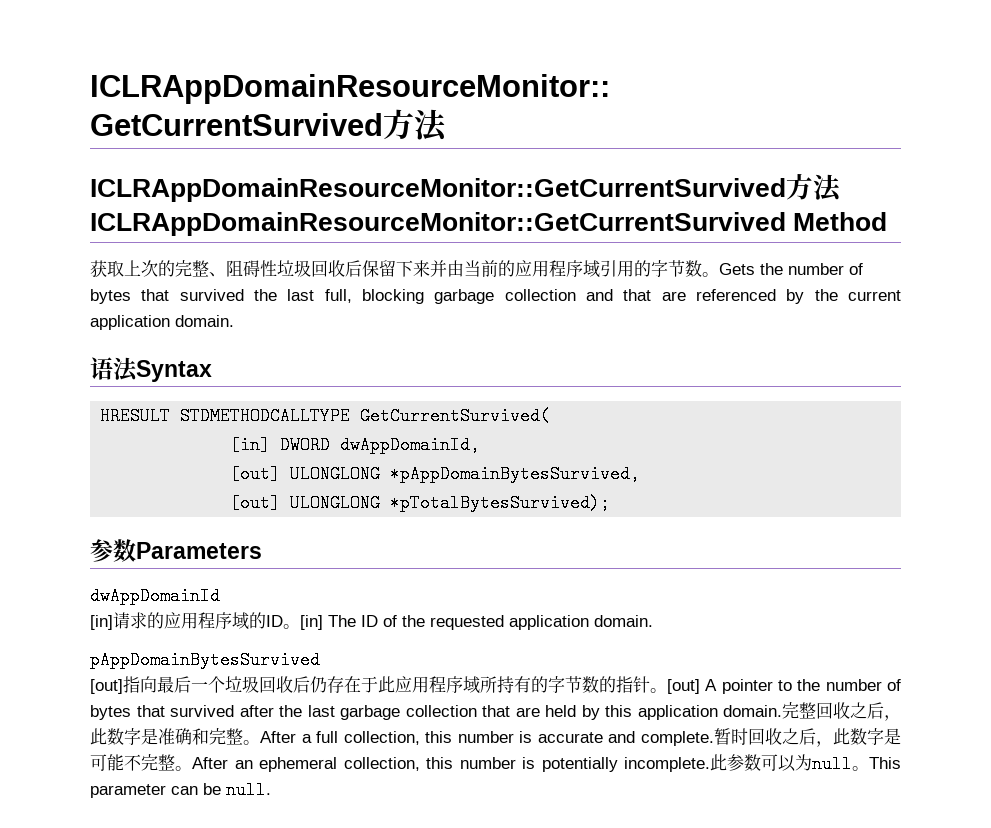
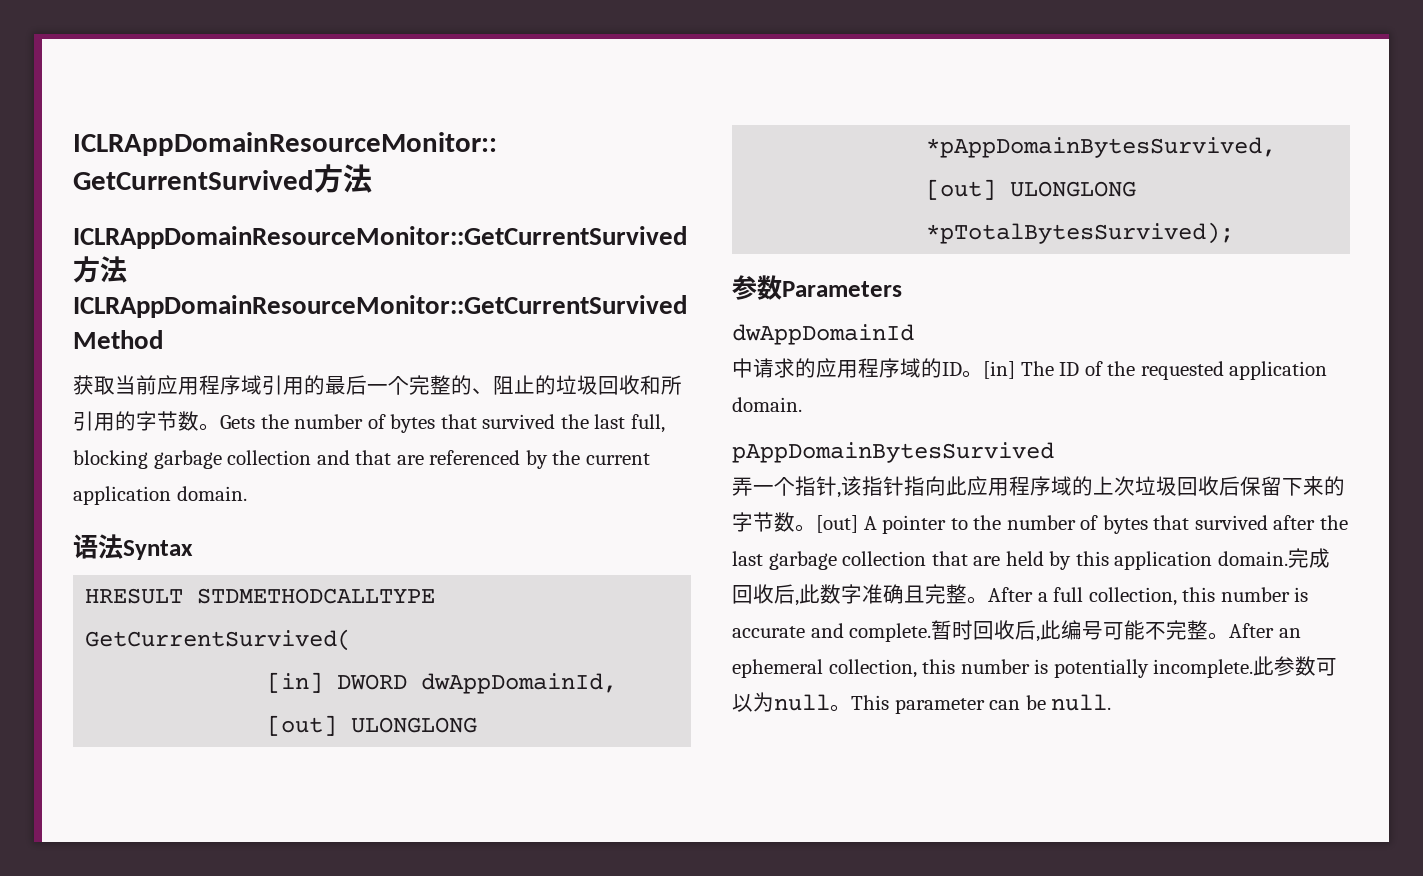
- 获取上次的完整、阻碍性垃圾回收后保留下来并由当前的应用程序域引用的字节数。
+ 获取当前应用程序域引用的最后一个完整的、阻止的垃圾回收和所引用的字节数。
- [in]请求的应用程序域的ID。
+ 中请求的应用程序域的ID。
- [out]指向最后一个垃圾回收后仍存在于此应用程序域所持有的字节数的指针。
+ 弄一个指针,该指针指向此应用程序域的上次垃圾回收后保留下来的字节数。
- 完整回收之后，此数字是准确和完整。
+ 完成回收后,此数字准确且完整。
- 暂时回收之后，此数字是可能不完整。
+ 暂时回收后,此编号可能不完整。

● **Assignment**
Output all data exactly, omitting images.

● **Reply to the exercise**
- 获取上次的完整、阻碍性垃圾回收后保留下来并由当前的应用程序域引用的字节数。
+ 获取当前应用程序域引用的最后一个完整的、阻止的垃圾回收和所引用的字节数。
- [in]请求的应用程序域的ID。
+ 中请求的应用程序域的ID。
- [out]指向最后一个垃圾回收后仍存在于此应用程序域所持有的字节数的指针。
+ 弄一个指针,该指针指向此应用程序域的上次垃圾回收后保留下来的字节数。
- 完整回收之后，此数字是准确和完整。
+ 完成回收后,此数字准确且完整。
- 暂时回收之后，此数字是可能不完整。
+ 暂时回收后,此编号可能不完整。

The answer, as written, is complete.